The principal research interests of Professor Beattie are in the areas of scientific computing and large scale computational linear algebra, with an emphasis on iterative Krylov methods. His primary focus is on model reduction of large scale dynamical systems with a goal of developing practical and rigorous computational algorithms for efficient manipulation and simulation of systems arising from physical models frequently described by systems of partial differential equations.
Professor Chung's research concerns computational methods in the intersection of computational modeling, machine learning, data analytics with an emphasis on inverse problems. Driven by its application, he and his group develop and analyze efficient numerical methods for inverse problems. Applications of interest are, but not limited to, systems biology, medical and geophysical imaging, and dynamical systems.

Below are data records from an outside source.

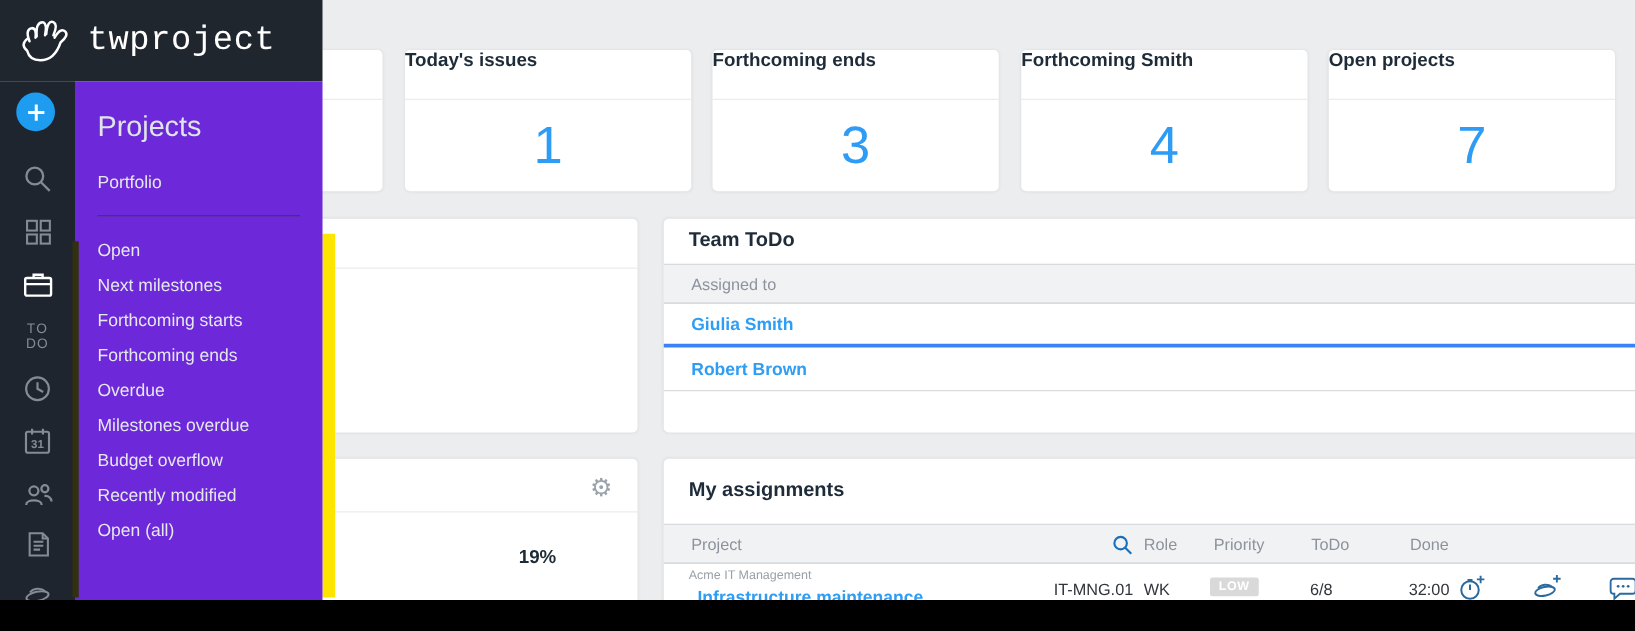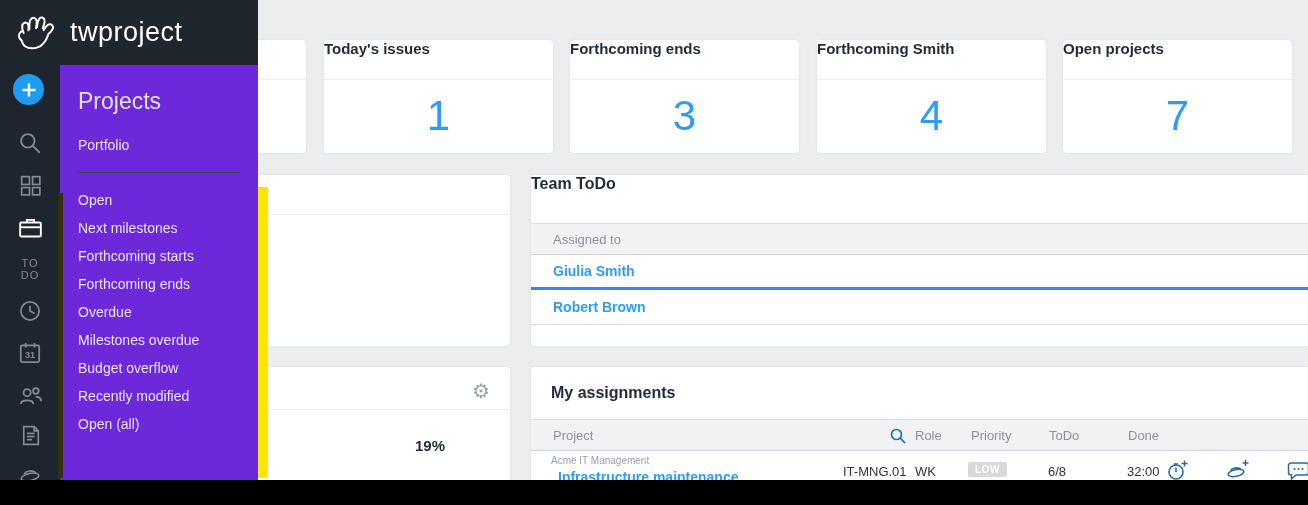--- a/index.html
+++ b/index.html
@@ -10,7 +10,7 @@
   
   .app-header { left:0; top:0; width:258px; height:65px; background:#20262e; z-index:45;
                 display:flex; align-items:center; padding-left:14px; }
-  .brand-text { color:#ffffff; font-size:27px; font-weight:300; letter-spacing:.5px; margin-left:10px; }
+  .brand-text { color:#ffffff; font-size:27px; font-weight:300; letter-spacing:.5px; margin-left:10px;font-family:Liberation Mono, monospace; }
   .sidebar { left:0; top:65px; width:60px; height:440px; background:#1f252e; z-index:44; }
   .side-item { position:absolute; left:0; width:60px; height:40px; display:flex; align-items:center; justify-content:center;
                color:#848b94; cursor:pointer; }

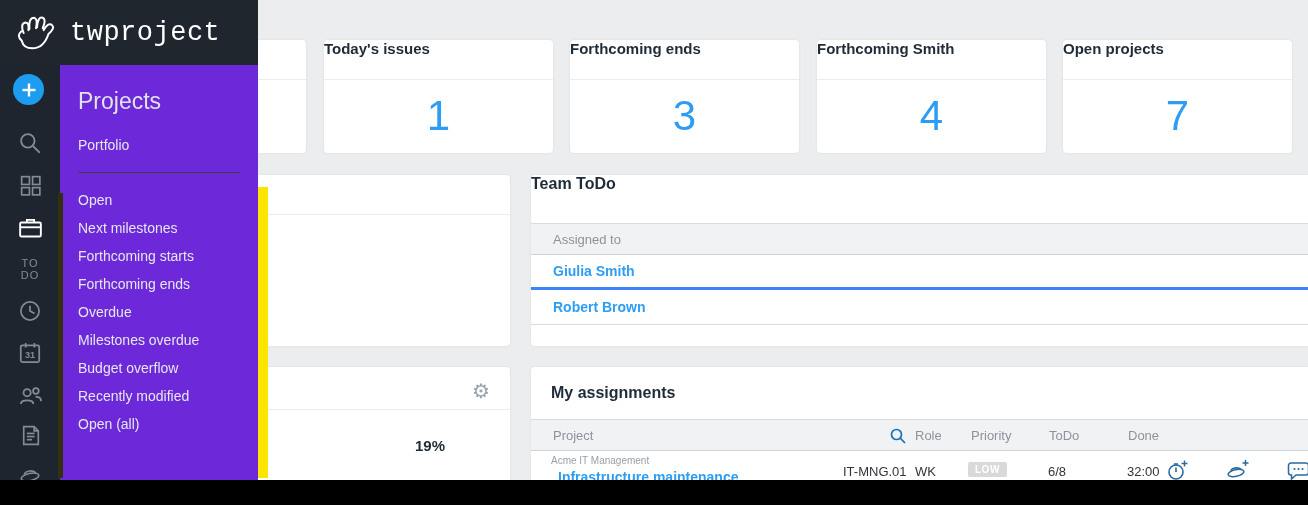--- a/index.html
+++ b/index.html
@@ -95,7 +95,7 @@
 <div class="abs yellow-bar"></div>
 
 <div class="abs card" style="left:531px; top:175px; width:777px; height:171px; z-index:10; border-top-right-radius:0; border-bottom-right-radius:0;">
-  <div style="height:48px; display:flex; ">
+  <div style="height:36px; display:flex; align-items:center; padding-left:20px;">
     <span class="panel-title">Team ToDo</span>
   </div>
   <div class="tbl-head" style="padding-left:22px;">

Professor Gugercin studies computational mathematics, numerical analysis, and systems and control theory with a focus on data-driven modeling and model reduction of large-scale dynamical systems with applications to inverse problems, structural dynamics, material design, and flow control.
Professor Hewett's research interests lie at the intersection of inverse problems, deep learning, and high-performance computing. His research is motivated by problems in science with extreme data and compute scales, for example geoscience and space physics. Research in these areas also involves developments in numerical differential equations, optimization, estimation, and statistics.
Dr. Martin is an assistant professor doing research focused on computational mathematics, particularly with applications to geosciences. Her interests include data-intensive high performance computing, signal processing, imaging science, inverse problems, and working with large-scale sensor networks collecting streaming data.
Collegiate Assistant Professor Wilson teaches Math and CMDA classes. His research interests include large scale linear algebra, high performance computing, and the mathematical foundations of data science.